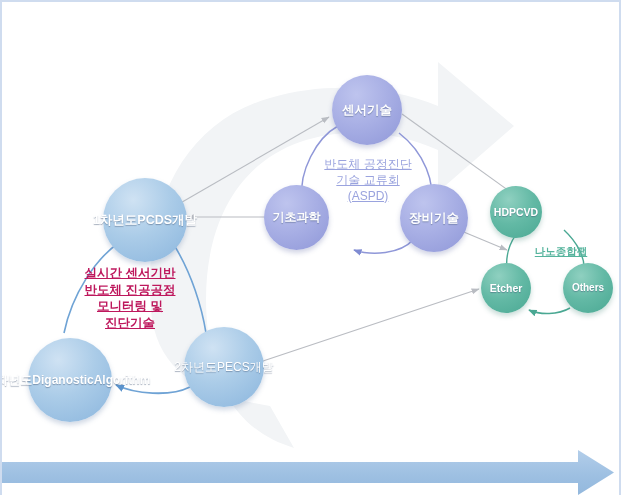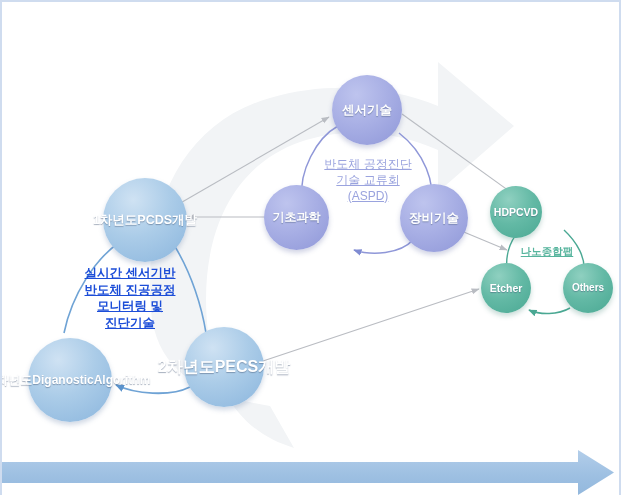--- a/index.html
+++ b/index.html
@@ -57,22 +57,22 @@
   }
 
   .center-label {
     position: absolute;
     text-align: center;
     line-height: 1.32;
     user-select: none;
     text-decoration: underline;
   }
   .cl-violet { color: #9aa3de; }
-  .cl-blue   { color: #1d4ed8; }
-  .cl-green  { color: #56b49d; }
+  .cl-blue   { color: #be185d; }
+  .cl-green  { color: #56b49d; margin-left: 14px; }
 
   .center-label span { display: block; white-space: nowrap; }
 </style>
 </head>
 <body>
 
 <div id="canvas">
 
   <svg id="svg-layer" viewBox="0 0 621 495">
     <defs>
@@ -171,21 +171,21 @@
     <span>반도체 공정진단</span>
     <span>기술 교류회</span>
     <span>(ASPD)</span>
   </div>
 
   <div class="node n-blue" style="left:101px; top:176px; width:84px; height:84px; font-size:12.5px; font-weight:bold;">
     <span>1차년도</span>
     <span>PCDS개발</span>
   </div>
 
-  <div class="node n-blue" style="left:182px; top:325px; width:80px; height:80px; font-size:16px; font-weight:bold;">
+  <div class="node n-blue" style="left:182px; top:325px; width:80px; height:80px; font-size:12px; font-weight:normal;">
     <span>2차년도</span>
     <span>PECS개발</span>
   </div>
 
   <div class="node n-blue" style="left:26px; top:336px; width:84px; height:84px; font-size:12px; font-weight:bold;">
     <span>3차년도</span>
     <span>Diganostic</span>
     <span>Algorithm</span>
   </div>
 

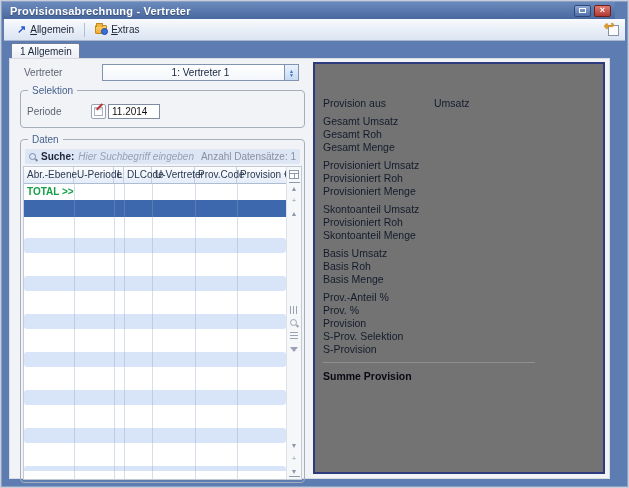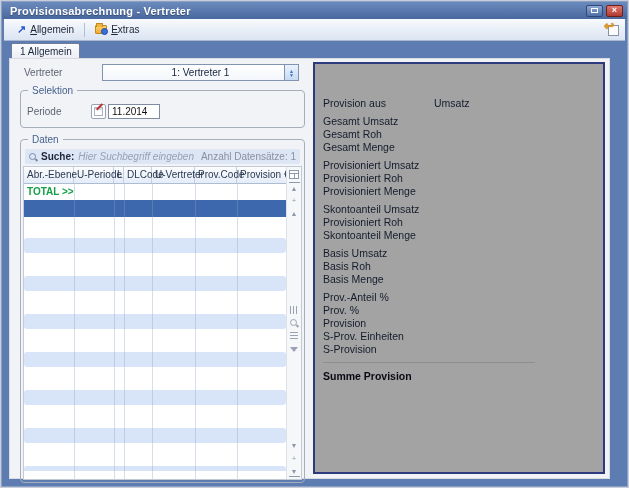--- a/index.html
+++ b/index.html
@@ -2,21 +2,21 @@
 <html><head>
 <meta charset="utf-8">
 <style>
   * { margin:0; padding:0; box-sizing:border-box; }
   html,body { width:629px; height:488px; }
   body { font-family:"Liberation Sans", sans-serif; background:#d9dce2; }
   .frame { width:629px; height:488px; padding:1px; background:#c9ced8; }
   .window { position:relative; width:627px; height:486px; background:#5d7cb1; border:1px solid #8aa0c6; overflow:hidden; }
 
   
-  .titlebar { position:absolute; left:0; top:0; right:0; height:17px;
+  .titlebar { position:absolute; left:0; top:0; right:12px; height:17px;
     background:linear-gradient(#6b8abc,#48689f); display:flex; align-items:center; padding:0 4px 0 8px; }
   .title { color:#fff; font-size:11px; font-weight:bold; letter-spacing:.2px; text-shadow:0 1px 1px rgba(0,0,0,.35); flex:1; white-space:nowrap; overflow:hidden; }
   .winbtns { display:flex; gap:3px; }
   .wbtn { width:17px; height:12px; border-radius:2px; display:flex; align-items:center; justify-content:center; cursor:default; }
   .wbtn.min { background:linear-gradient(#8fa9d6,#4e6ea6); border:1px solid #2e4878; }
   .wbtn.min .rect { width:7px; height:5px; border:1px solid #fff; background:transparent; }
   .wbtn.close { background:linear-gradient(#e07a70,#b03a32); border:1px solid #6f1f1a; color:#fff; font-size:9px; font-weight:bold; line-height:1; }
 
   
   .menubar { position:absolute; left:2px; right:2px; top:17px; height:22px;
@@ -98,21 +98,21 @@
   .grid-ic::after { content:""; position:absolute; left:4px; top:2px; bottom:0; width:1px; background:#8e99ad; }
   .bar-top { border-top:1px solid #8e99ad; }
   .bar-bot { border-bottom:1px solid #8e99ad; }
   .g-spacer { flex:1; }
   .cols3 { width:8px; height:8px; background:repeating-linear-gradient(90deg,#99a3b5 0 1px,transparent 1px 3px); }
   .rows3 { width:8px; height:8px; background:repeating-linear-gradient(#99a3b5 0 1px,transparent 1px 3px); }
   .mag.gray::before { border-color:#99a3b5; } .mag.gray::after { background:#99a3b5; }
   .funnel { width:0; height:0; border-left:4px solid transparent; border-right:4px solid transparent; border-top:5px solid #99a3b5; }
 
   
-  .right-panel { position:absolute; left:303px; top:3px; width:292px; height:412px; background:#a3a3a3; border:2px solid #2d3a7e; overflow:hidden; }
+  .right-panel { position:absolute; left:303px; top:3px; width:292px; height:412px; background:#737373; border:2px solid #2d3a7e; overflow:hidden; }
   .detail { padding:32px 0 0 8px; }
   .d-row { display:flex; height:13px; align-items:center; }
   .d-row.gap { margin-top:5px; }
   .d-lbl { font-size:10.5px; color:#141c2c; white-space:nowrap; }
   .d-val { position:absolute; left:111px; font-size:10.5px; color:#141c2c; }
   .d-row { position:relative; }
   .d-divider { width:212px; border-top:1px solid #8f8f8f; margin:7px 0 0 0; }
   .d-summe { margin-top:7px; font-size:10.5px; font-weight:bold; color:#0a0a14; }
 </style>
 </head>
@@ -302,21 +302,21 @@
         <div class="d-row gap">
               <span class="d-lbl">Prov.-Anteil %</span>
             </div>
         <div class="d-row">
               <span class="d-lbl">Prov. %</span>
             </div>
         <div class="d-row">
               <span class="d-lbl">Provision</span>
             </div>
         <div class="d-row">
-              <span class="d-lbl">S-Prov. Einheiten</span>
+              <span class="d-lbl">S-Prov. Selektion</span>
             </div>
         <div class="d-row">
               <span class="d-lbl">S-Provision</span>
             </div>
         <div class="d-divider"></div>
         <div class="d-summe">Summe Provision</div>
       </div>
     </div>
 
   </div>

* [Task to complete]
Copy every line in the data above that has the string "titlebar" in it.

* [Task answer]
-  .titlebar { position:absolute; left:0; top:0; right:0; height:17px;
+  .titlebar { position:absolute; left:0; top:0; right:12px; height:17px;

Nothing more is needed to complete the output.